Six enjeux ont été retenus dans le cadre de cette campagne de sensibilisation, à savoir les odeurs, le bruit, le partage de la route, la gestion de l’eau, la santé des sols et les pesticides.

Décrire ces réalités tout en déboulonnant certains mythes qui les entourent mènera assurément à un dialogue entre urbains et ruraux, estime la députée de Saint-Hyacinthe, Chantal Soucy. « L’agriculture a beaucoup à offrir, mais encore faut-il que les gens connaissent et comprennent le domaine pour l’apprécier à sa juste valeur, a fait savoir l’élue, elle-même fille d’un producteur agricole, lors du mot d’ouverture du lancement de la campagne. Les citoyens donnent de la valeur à la région, mais ce sont ses producteurs agricoles qui lui donnent toute sa saveur. »

Au-delà de cette campagne, la loi devrait être revue pour permettre à de petits établissements agricoles d’ajouter un volet agrotouristique à leurs activités sans crainte d’être mis à l’amende, estime Jocelyne Deswarte, présidente de l’UPA Rouville.

« D’un côté, on demande de manger les produits d’ici, mais de l’autre, on interdit certaines activités qui favoriseraient leur consommation, comme les visites à la ferme », déplore-t-elle.

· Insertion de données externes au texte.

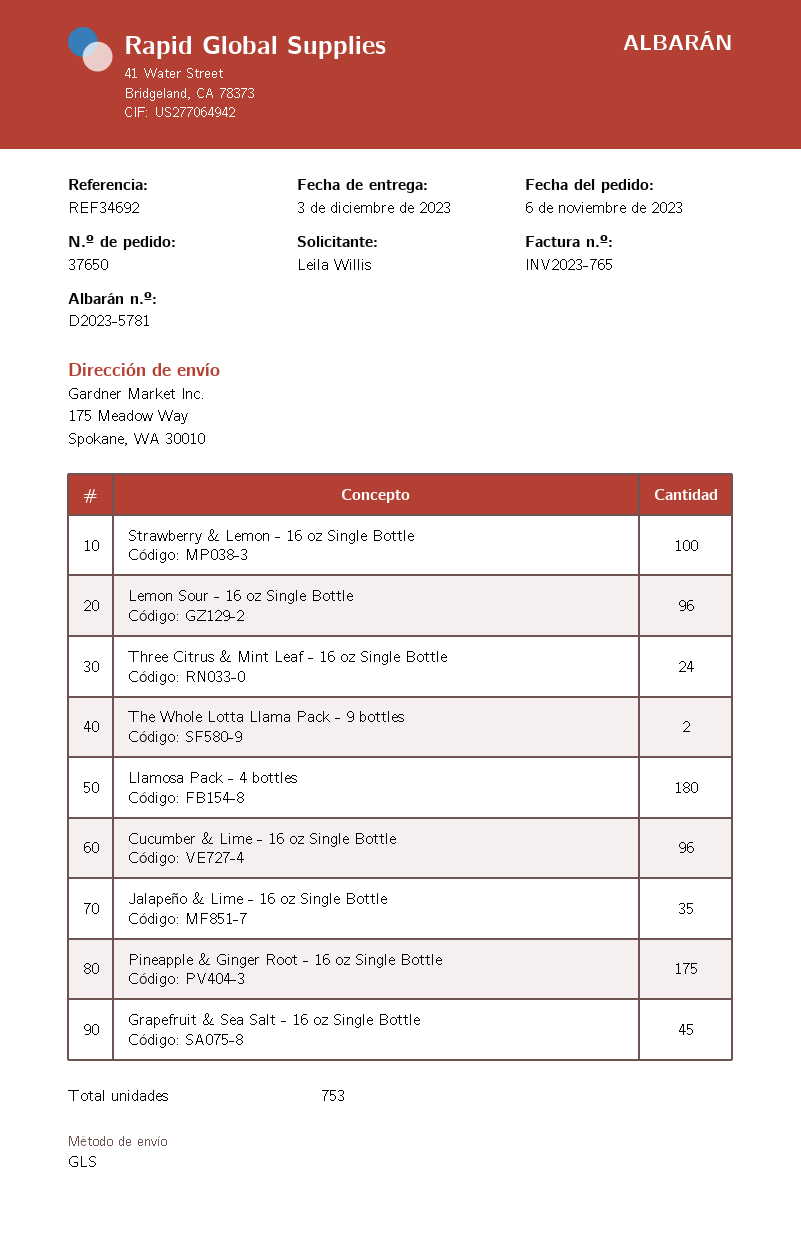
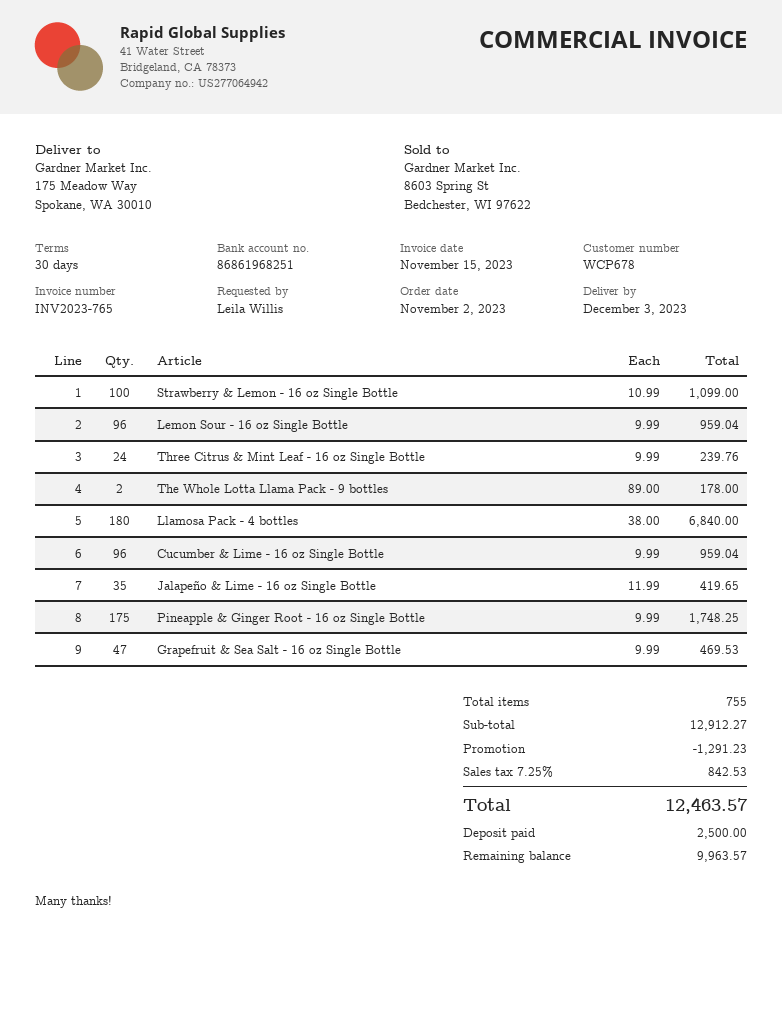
order date: 2023-11-06 -> 2023-11-02
Grapefruit & Sea Salt - 16 oz Single Bottle: 45 -> 47
total quantity: 753 -> 755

De permettre aux fermes d’accueillir des visiteurs l’année durant constituerait par ailleurs une excellente manière d’éduquer les citoyens urbains au rôle des producteurs agricoles, estime celle qui est également mairesse de Saint-Mathias-sur-Richelieu, tout comme l’initiation à l’agriculture en milieu scolaire.

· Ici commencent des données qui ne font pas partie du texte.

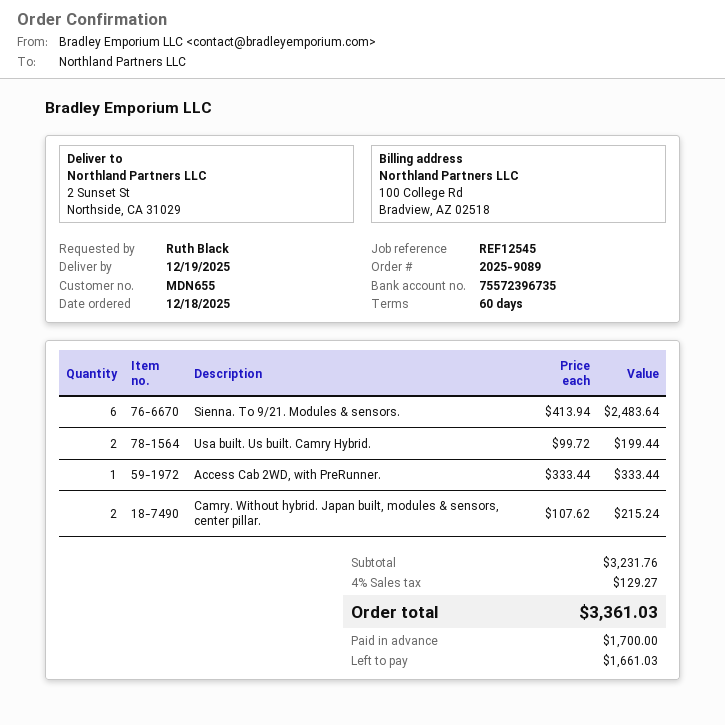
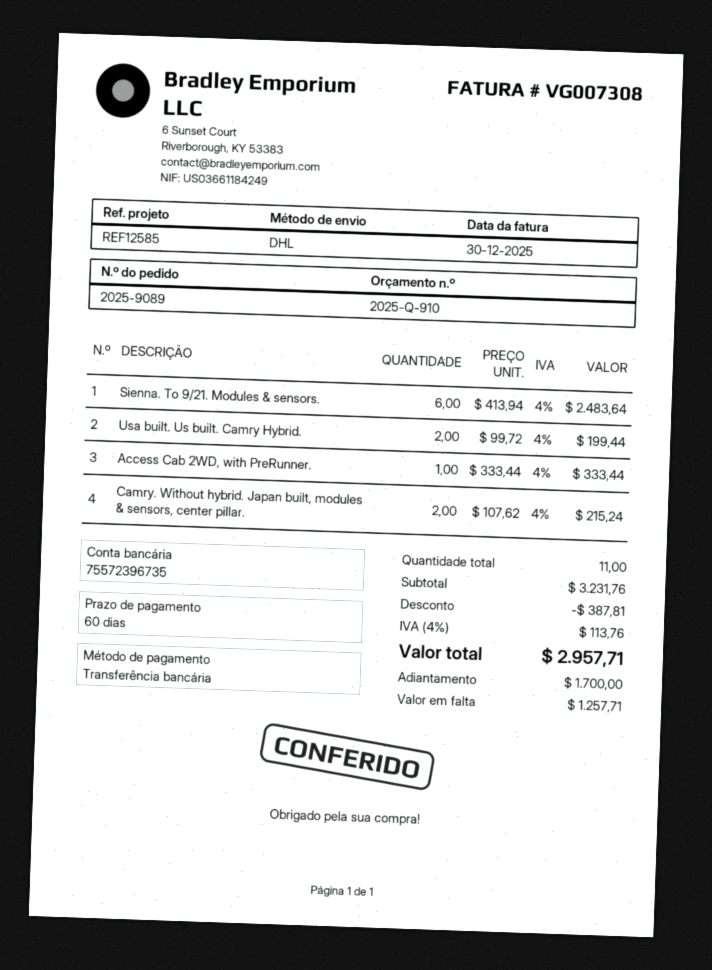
reference: REF12545 -> REF12585
discount: none -> 387.81
tax: 4% = 129.27 -> 4% = 113.76
total: 3361.03 -> 2957.71
balance: 1661.03 -> 1257.71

« L’agriculture devrait être enseignée dans les écoles, ne serait-ce que pour que les enfants développent le goût de l’agriculture, qu’ils s’y intéressent », dit-elle.

Un projet, un enjeu

L’initiative est le fruit d’une collaboration inouïe entre 13 MRC montérégiennes — dont les MRC de la Haute-Yamaska, de Brome-Missisquoi, de Rouville et, bientôt d’Acton — avec la Fédération de l’UPA de la Montérégie, l’agglomération de Longueuil et le ministère de l’Agriculture, des Pêcheries et de l’Alimentation du Québec (MAPAQ). La contribution financière de ces partenaires atteint 400 000 $ pour les deux ans du projet, qui a vu le jour en avril 2019.

Une meilleure cohabitation en milieu agricole faisait d’ailleurs partie des objectifs mentionnés dans le plan de développement de la zone agricole (PDZA) de toutes les MRC participantes.

« Pour la première fois, toute la Montérégie porte le même message de tolérance, de cohabitation harmonieuse et de respect », a souligné Marjolaine Gagné, directrice régionale adjointe du MAPAQ, à Saint-Hyacinthe.

L’agriculture représente 1,12 milliard du produit intérieur brut de la Montérégie et fournit de l’emploi localement à plus de 15 000 personnes.